Hasta ahora, el menos sagaz de los observadores había intuido que algo turbio debía de haber en todo ello. Pero después de ver El infiltrado… cualquier duda queda disipada. Porque el bueno de Ulrich ascendió desde las bases del KFA en su país (la asociación de autistas occidentales “seducidos” por la satrapía exótica), se ganó la confianza de ese testaferro del régimen llamado Alejandro Cao de Benós y logró marcarle un gol por toda la escuadra al más desconfiado y pertinaz de los cancerberos.
Porque no es moco de pavo hacerle creer a este jugador de ventaja (que no debe de tener ni un pelo de tonto) que un multimillonario está dispuesto a invertir 50 millones de dólares en manufacturas norcoreanas. ¿Y en qué son buenos los coreanos? Pues en fabricar todo tipo de armamento y vendérselo -bajo cuerda- al mejor postor (tampoco nos hagamos los santurrones: España es el séptimo exportador de armamento del mundo).
Para llevar a cabo la operación deben de esquivar sanciones y operar al margen de la legalidad internacional. Pero no hay mayor problema, porque tienen montado un opaco negocio triangular a prueba de observadores indeseados; el interesado deberá de costearse un centro productivo clandestino bajo la pertinente fachada de complejo vacacional en algún país africano, pagar en petróleo y recibir contra reembolso lo más granado del catálogo militar patrio. Olé sus huevos.
La encerrona funciona a la perfección y por lo “natural” del mecanismo adoptado, uno tiene la sensación de que no es la primera vez que intentan la jugada. El realizador logra por fin su “smoking gun”, su prueba innegable del delito. El infiltrado acaba desenmascarándose ante su mentor y allegados, y el espectador teme que lo que este hombre tenía era mucho tiempo libre y que acabará echando de menos los fines de semana con sus frikis del pepinazo nuclear, el pop melifluo norcoreano y los desfiles militares mejor coreografiados que un musical de Broadway.
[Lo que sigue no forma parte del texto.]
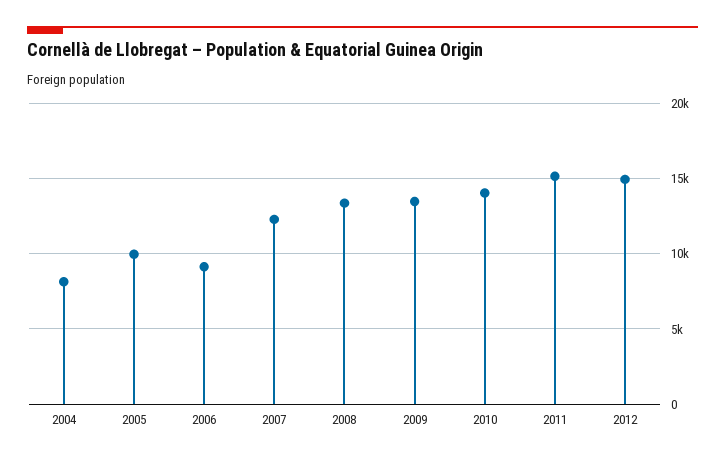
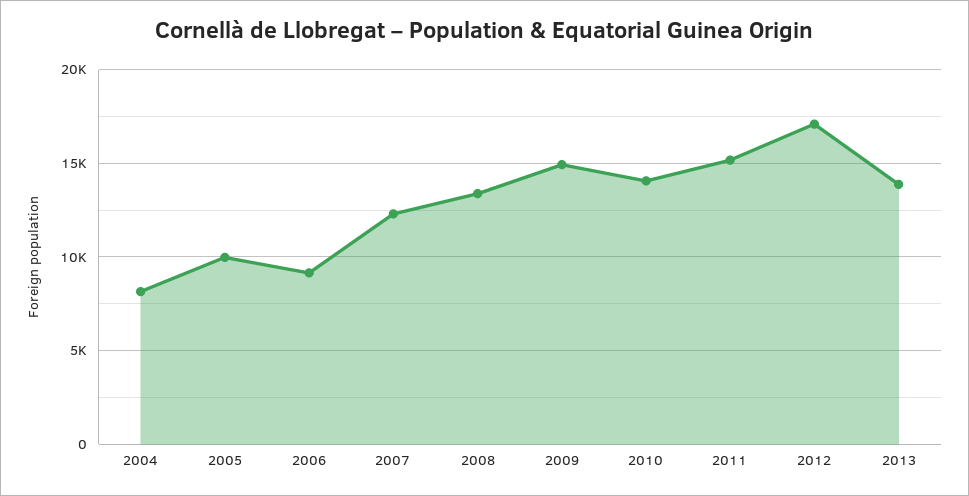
2009: 13500 -> 15000
2012: 15000 -> 17000
2013: none -> 14000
Lo peor de todo es que en estos tiempos de la contrainformación, el fake news y el relativismo moral, nada le ocurrirá al escaldado Alejandro Cao de Benós. Porque a los rufianes de categoría internacional no pasa nada porque les pillen con el carrito de los helados. La verdad será, a buen seguro, otra perversión imperialista.